すべての主光線が「試料側」「像側」の空間で、光軸に平行(無限遠)となる光学系を「テレセントリック光学系」という。
これを実現するためのレンズがテレセントリックレンズである。

図10 像側が無限遠のテレセントリック光学系
図10 像側が無限遠のテレセントリック光学系

図10は、開口絞りをテレセントリックレンズの物体側に置いた図である。光線は絞りを通り、レンズを出た後、像側で光軸と平行になる(像側テレセントリック)。
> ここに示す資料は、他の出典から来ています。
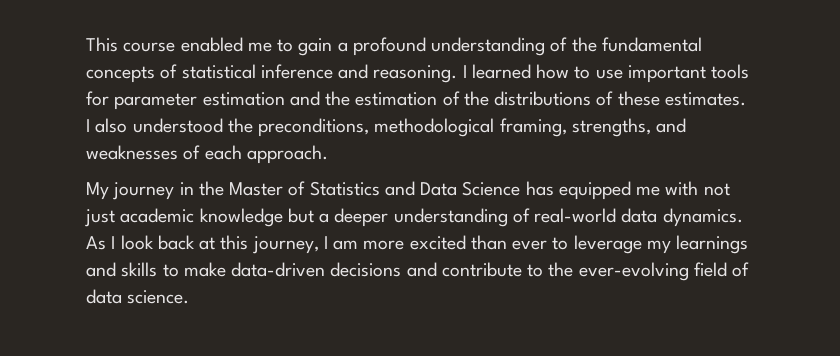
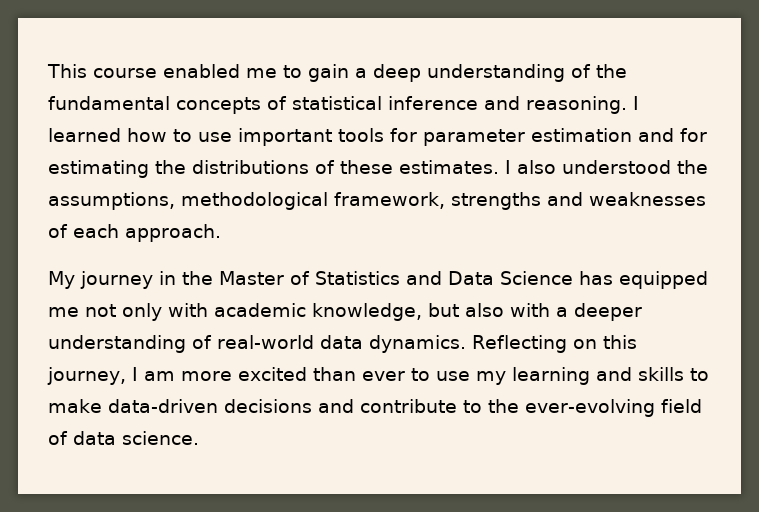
- This course enabled me to gain a profound understanding of the fundamental concepts of statistical inference and reasoning.
+ This course enabled me to gain a deep understanding of the fundamental concepts of statistical inference and reasoning.
- I learned how to use important tools for parameter estimation and the estimation of the distributions of these estimates.
+ I learned how to use important tools for parameter estimation and for estimating the distributions of these estimates.
- I also understood the preconditions, methodological framing, strengths, and weaknesses of each approach.
+ I also understood the assumptions, methodological framework, strengths and weaknesses of each approach.
- My journey in the Master of Statistics and Data Science has equipped me with not just academic knowledge but a deeper understanding of real-world data dynamics.
+ My journey in the Master of Statistics and Data Science has equipped me not only with academic knowledge, but also with a deeper understanding of real-world data dynamics.
- As I look back at this journey, I am more excited than ever to leverage my learnings and skills to make data-driven decisions and contribute to the ever-evolving field of data science.
+ Reflecting on this journey, I am more excited than ever to use my learning and skills to make data-driven decisions and contribute to the ever-evolving field of data science.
このため、像を作る位置が前後しても像の大きさは変わらない。

図11 試料側が無限遠のテレセントリック光学系
図11 試料側が無限遠のテレセントリック光学系

図11は、テレセントリックレンズの像側に絞りを置いた図である。光線は光軸に平行にレンズに入り、その他の光線は絞りによって遮られる。そのため物体の1点から出てレンズに入る光線は光軸と平行になる(物体側テレセントリック)。光軸に平行な光線だけが絞りを通過するため、物体を前後に動かしても像の大きさは変わらない。